7. The Type of Ground Truth Used
- Reference Measurement (Implied): For temperature measurement devices, the "ground truth" is established by a highly accurate and calibrated reference thermometer or methodology that itself adheres to metrological standards. The document mentions "clinical bias, limits of agreement and clinical repeatability met the acceptance criteria of the clinical validation protocol," which strongly implies that the device's readings were compared against a gold standard reference temperature measurement during the clinical study.
8. The Sample Size for the Training Set
- The document does not provide information regarding a separate training set or its sample size. Infrared ear thermometers typically use fixed algorithms/calibration curves based on physical principles (e.g., Planck's Law) and extensive bench testing, rather than being "trained" on a clinical dataset in the machine learning sense. The clinical validation acts as a test of the final, calibrated device.

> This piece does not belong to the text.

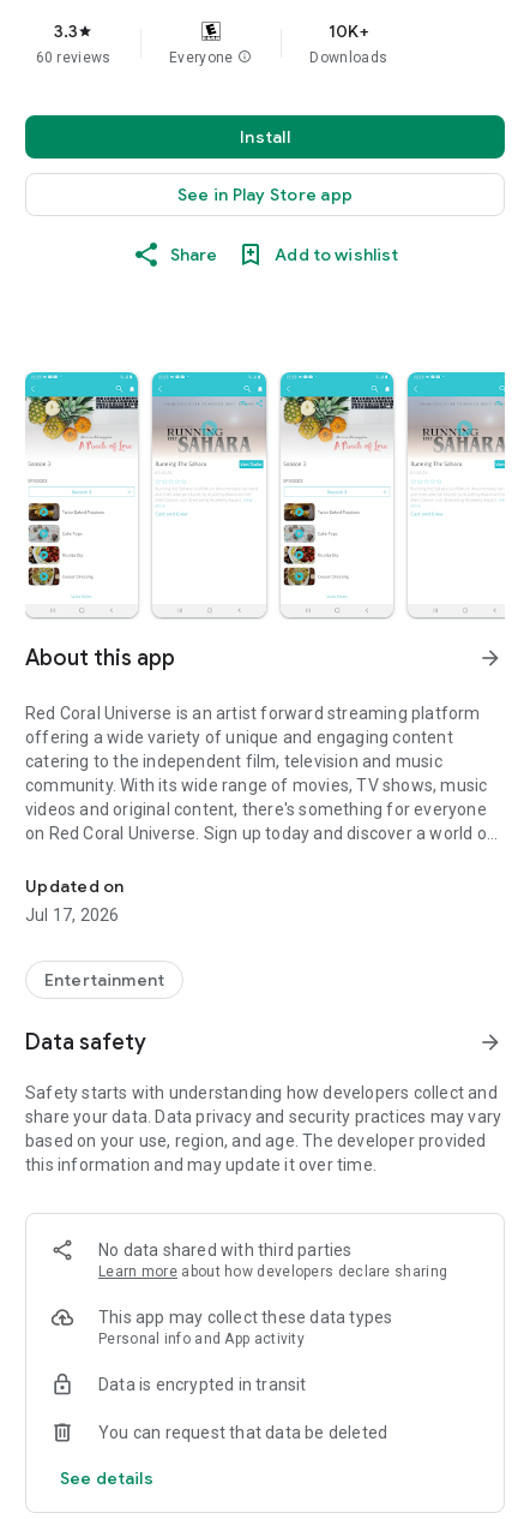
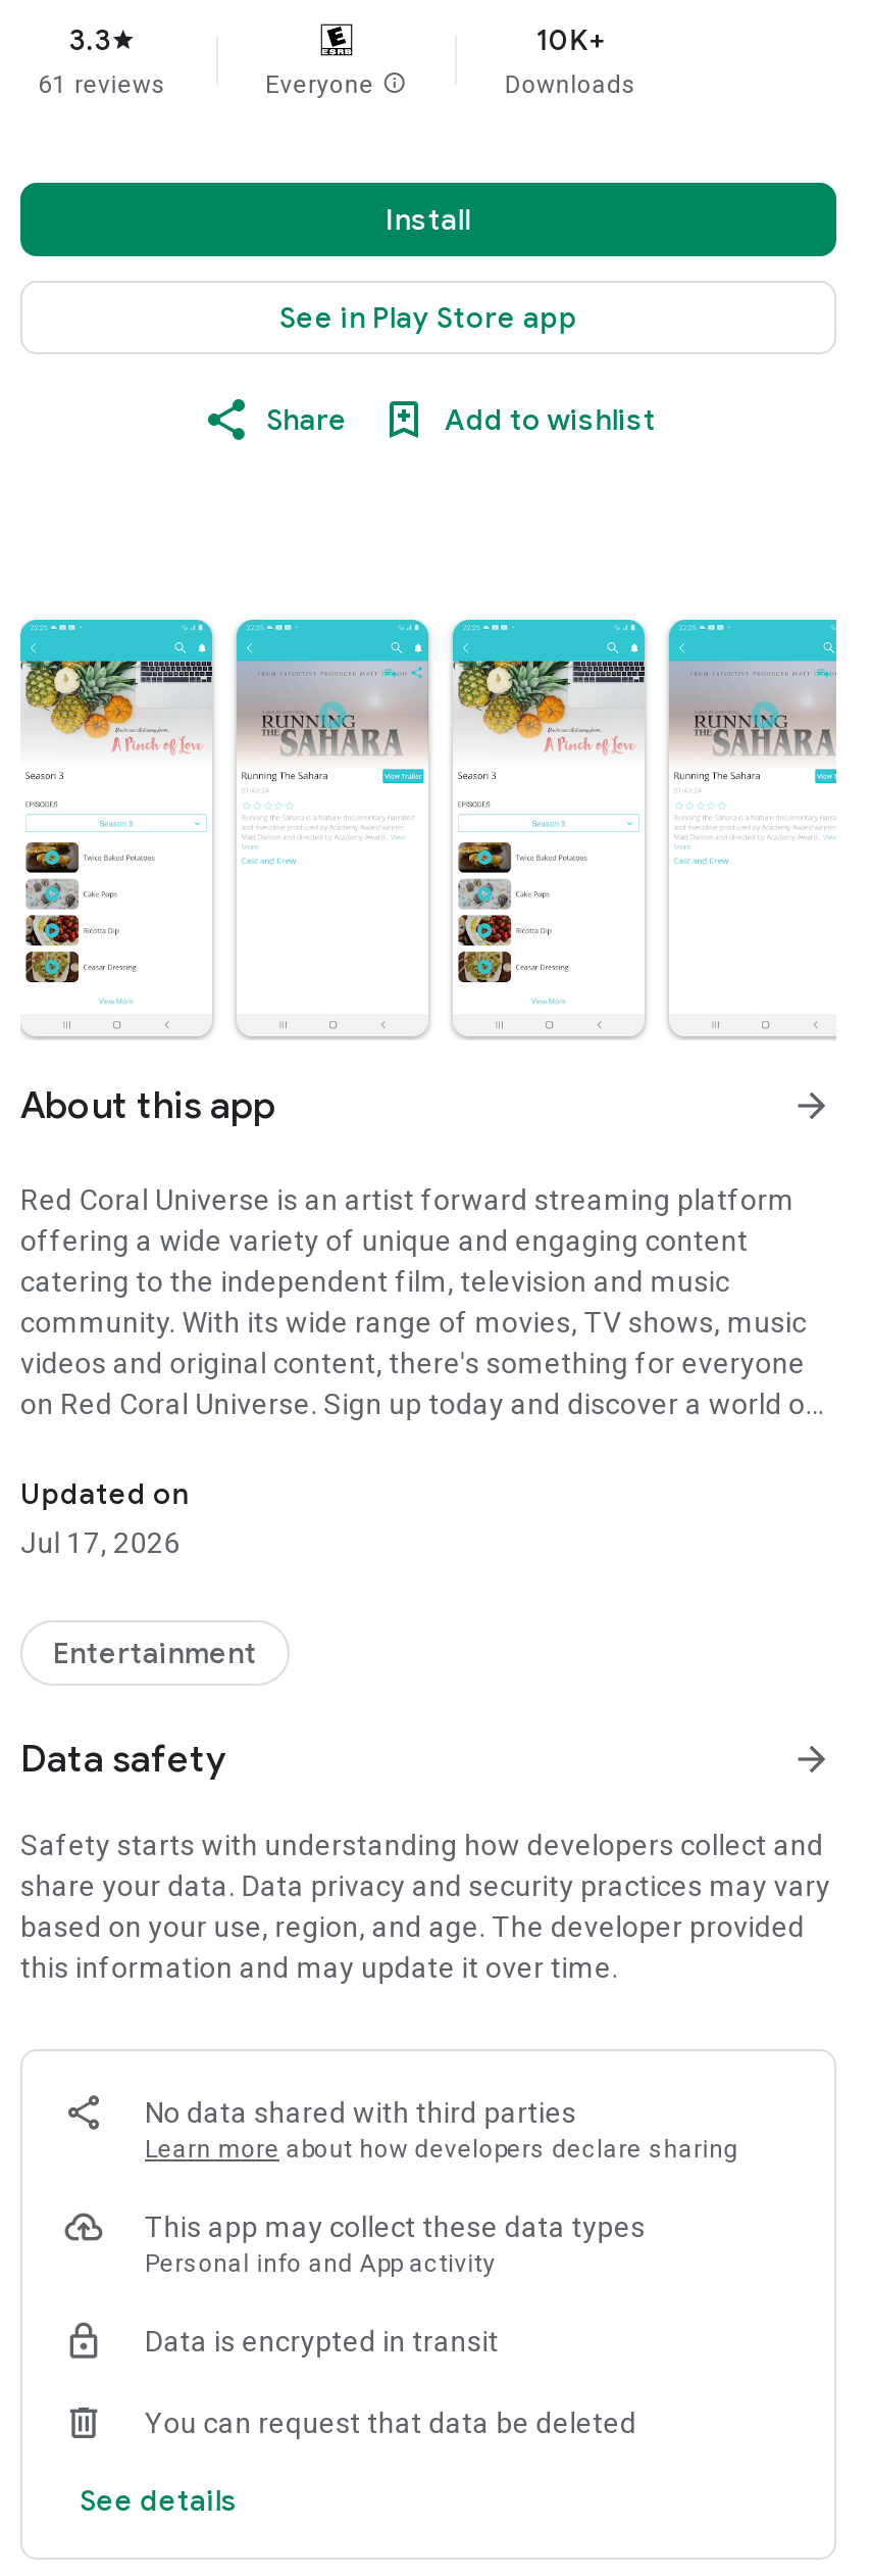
[35,49,111,66] 60 reviews -> [38,70,166,99] 61 reviews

9. How the Ground Truth for the Training Set was Established
- As a training set is not explicitly mentioned or implied in the context of machine learning, the question of how its ground truth was established is not applicable here. The device's calibration during manufacturing and design likely relies on highly controlled temperature reference points and blackbody radiation sources, rather than a clinical "training set" with ground truth established through expert consensus or pathology.